*What is required*
Could you reproduce, from the records below, everything from the line with "Desert - 100" down to the line with "total: 590.90 -> 600.10", keeping both of those lines and changing nothing?

*Information given*
====
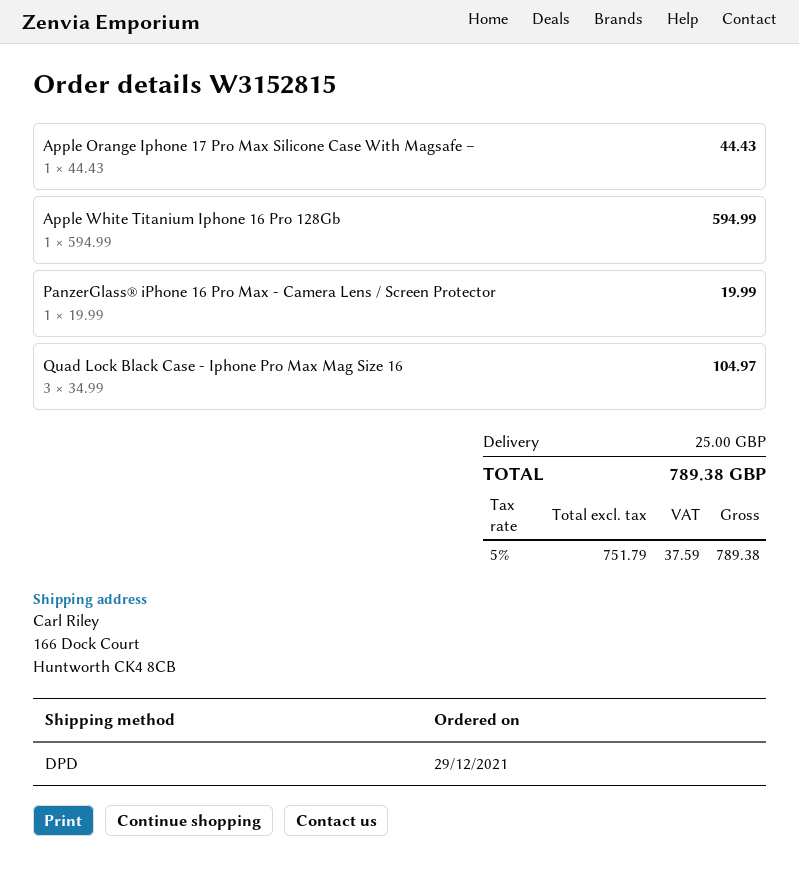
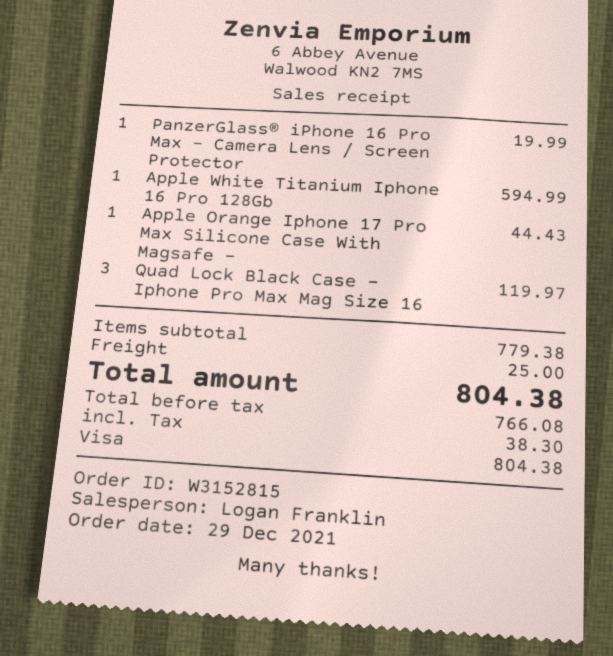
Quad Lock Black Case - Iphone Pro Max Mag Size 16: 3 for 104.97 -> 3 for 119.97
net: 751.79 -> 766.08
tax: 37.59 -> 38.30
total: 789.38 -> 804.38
====
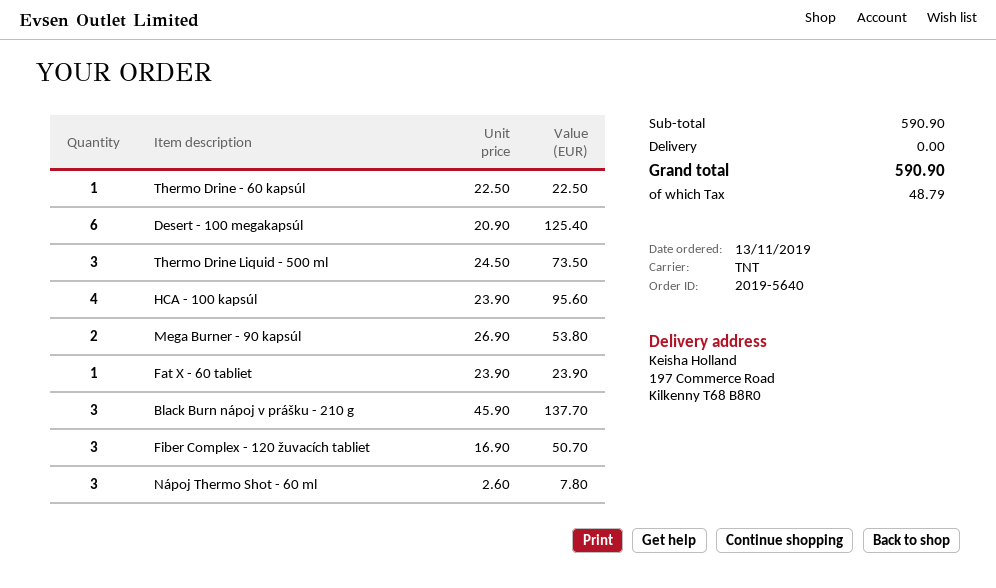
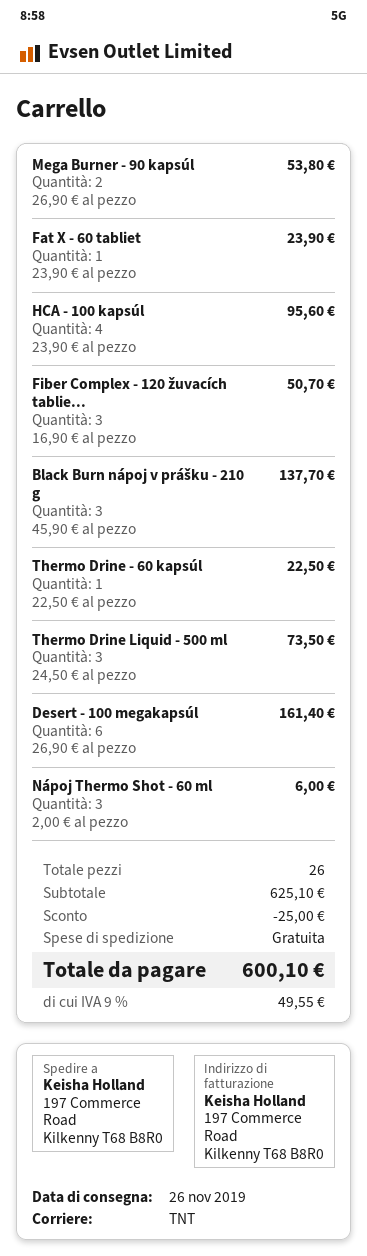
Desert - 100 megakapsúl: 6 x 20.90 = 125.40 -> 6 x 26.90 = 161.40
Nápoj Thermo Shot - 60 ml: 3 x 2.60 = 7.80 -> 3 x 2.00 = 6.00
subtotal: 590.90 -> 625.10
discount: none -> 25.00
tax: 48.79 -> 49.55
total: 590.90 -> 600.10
====
*Expected output*
Desert - 100 megakapsúl: 6 x 20.90 = 125.40 -> 6 x 26.90 = 161.40
Nápoj Thermo Shot - 60 ml: 3 x 2.60 = 7.80 -> 3 x 2.00 = 6.00
subtotal: 590.90 -> 625.10
discount: none -> 25.00
tax: 48.79 -> 49.55
total: 590.90 -> 600.10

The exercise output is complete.